HOW TO COMPLETE THIS TASK ▸ Transcribe the data exactly, pictures excluded.

#### EXTRACTED ENTRIES

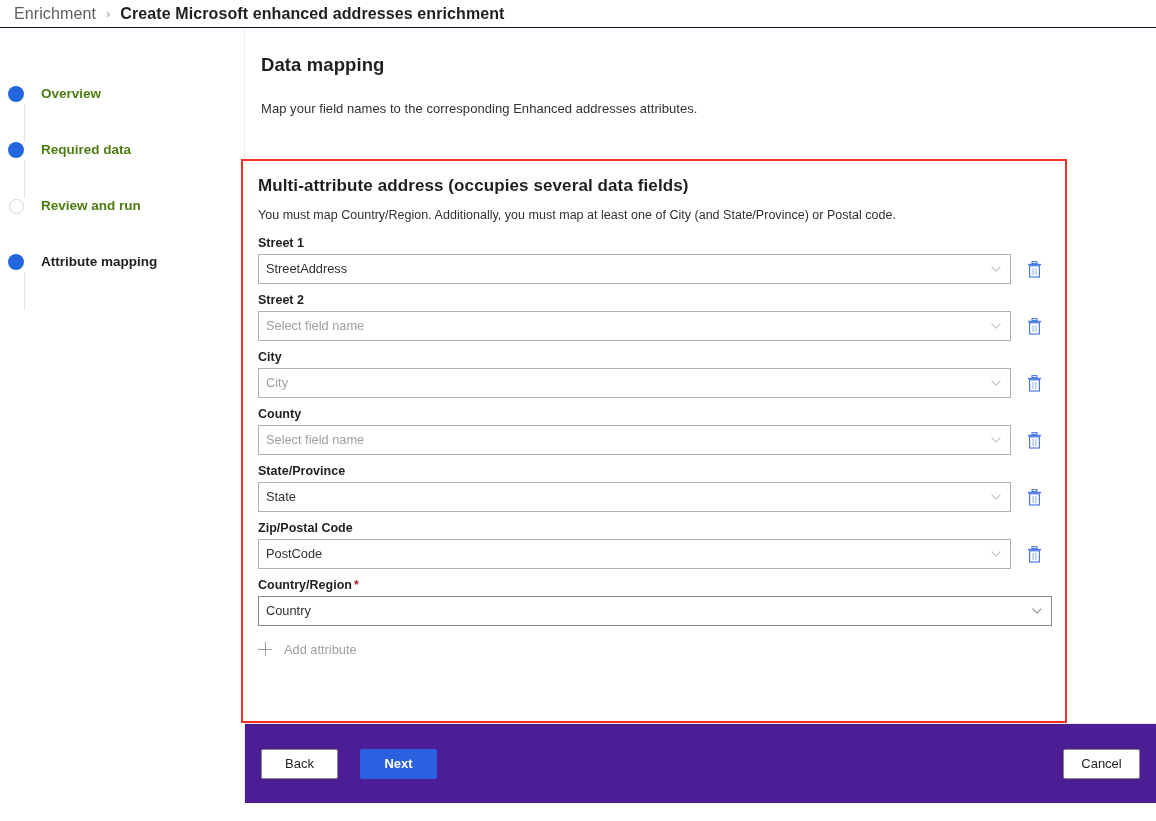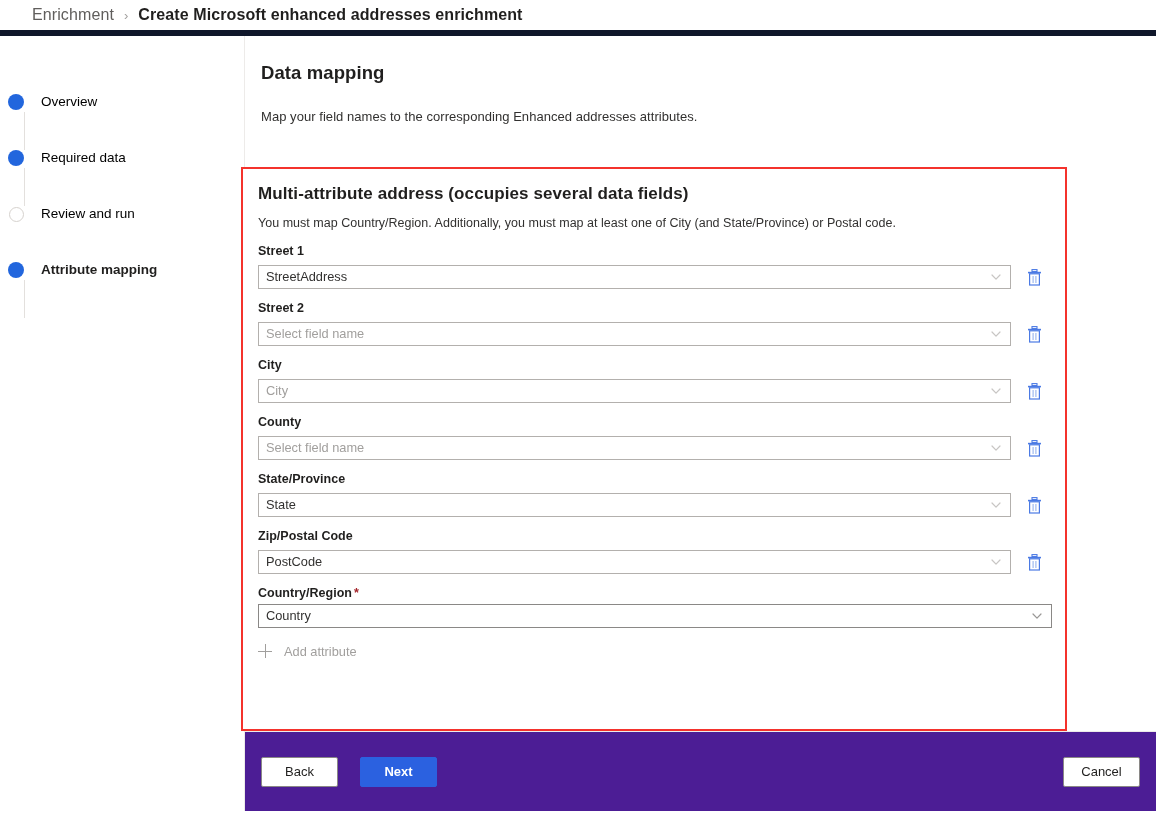--- a/index.html
+++ b/index.html
@@ -7,25 +7,25 @@
     margin: 0; padding: 0;
     width: 1156px; height: 821px;
     background: #ffffff;
     font-family: "Liberation Sans", sans-serif;
     color: #201f1e;
     overflow: hidden;
   }
 
   
   .breadcrumb-bar {
-    height: 36px;
+    height: 28px;
     display: flex;
     align-items: center;
-    padding-left: 32px;
-    border-bottom: 6px solid #0f172a;
+    padding-left: 14px;
+    border-bottom: 1px solid #0f172a;
     background: #ffffff;
   }
   .crumb-parent {
     font-size: 16px;
     color: #605e5c;
     letter-spacing: .1px;
   }
   .crumb-sep {
     font-size: 13px;
     color: #a19f9d;
@@ -83,23 +83,24 @@
   .connector {
     position: absolute;
     left: 15.5px;
     top: 18px;
     width: 1px;
     height: 38px;
     background: #e3e0dd;
   }
   .step-label {
     font-size: 13.5px;
-    color: #000000;
+    color: #4d7c0f;
     margin-left: 17px;
     line-height: 17px;
+    font-weight: bold;
   }
   .step-label.active {
     color: #201f1e;
     font-weight: 700;
   }
 
   
   .main {
     flex: 1 1 auto;
     position: relative;
@@ -159,21 +160,21 @@
     margin-bottom: 4px;
     letter-spacing: .02px;
   }
   .req-star { color: #a4262c; font-weight: 600; margin-left: 2px; }
   .field-control {
     display: flex;
     align-items: center;
   }
   .combo {
     width: 753px;
-    height: 24px;
+    height: 30px;
     border: 1px solid #b3b0ad;
     background: #ffffff;
     display: flex;
     align-items: center;
     padding: 0 8px 0 7px;
     cursor: pointer;
   }
   .combo.wide { width: 807px; border-color: #8a8886; }
   .combo-text {
     flex: 1 1 auto;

########

TASK OUTPUT ▸
--- a/index.html
+++ b/index.html
@@ -7,25 +7,25 @@
     margin: 0; padding: 0;
     width: 1156px; height: 821px;
     background: #ffffff;
     font-family: "Liberation Sans", sans-serif;
     color: #201f1e;
     overflow: hidden;
   }
 
   
   .breadcrumb-bar {
-    height: 36px;
+    height: 28px;
     display: flex;
     align-items: center;
-    padding-left: 32px;
-    border-bottom: 6px solid #0f172a;
+    padding-left: 14px;
+    border-bottom: 1px solid #0f172a;
     background: #ffffff;
   }
   .crumb-parent {
     font-size: 16px;
     color: #605e5c;
     letter-spacing: .1px;
   }
   .crumb-sep {
     font-size: 13px;
     color: #a19f9d;
@@ -83,23 +83,24 @@
   .connector {
     position: absolute;
     left: 15.5px;
     top: 18px;
     width: 1px;
     height: 38px;
     background: #e3e0dd;
   }
   .step-label {
     font-size: 13.5px;
-    color: #000000;
+    color: #4d7c0f;
     margin-left: 17px;
     line-height: 17px;
+    font-weight: bold;
   }
   .step-label.active {
     color: #201f1e;
     font-weight: 700;
   }
 
   
   .main {
     flex: 1 1 auto;
     position: relative;
@@ -159,21 +160,21 @@
     margin-bottom: 4px;
     letter-spacing: .02px;
   }
   .req-star { color: #a4262c; font-weight: 600; margin-left: 2px; }
   .field-control {
     display: flex;
     align-items: center;
   }
   .combo {
     width: 753px;
-    height: 24px;
+    height: 30px;
     border: 1px solid #b3b0ad;
     background: #ffffff;
     display: flex;
     align-items: center;
     padding: 0 8px 0 7px;
     cursor: pointer;
   }
   .combo.wide { width: 807px; border-color: #8a8886; }
   .combo-text {
     flex: 1 1 auto;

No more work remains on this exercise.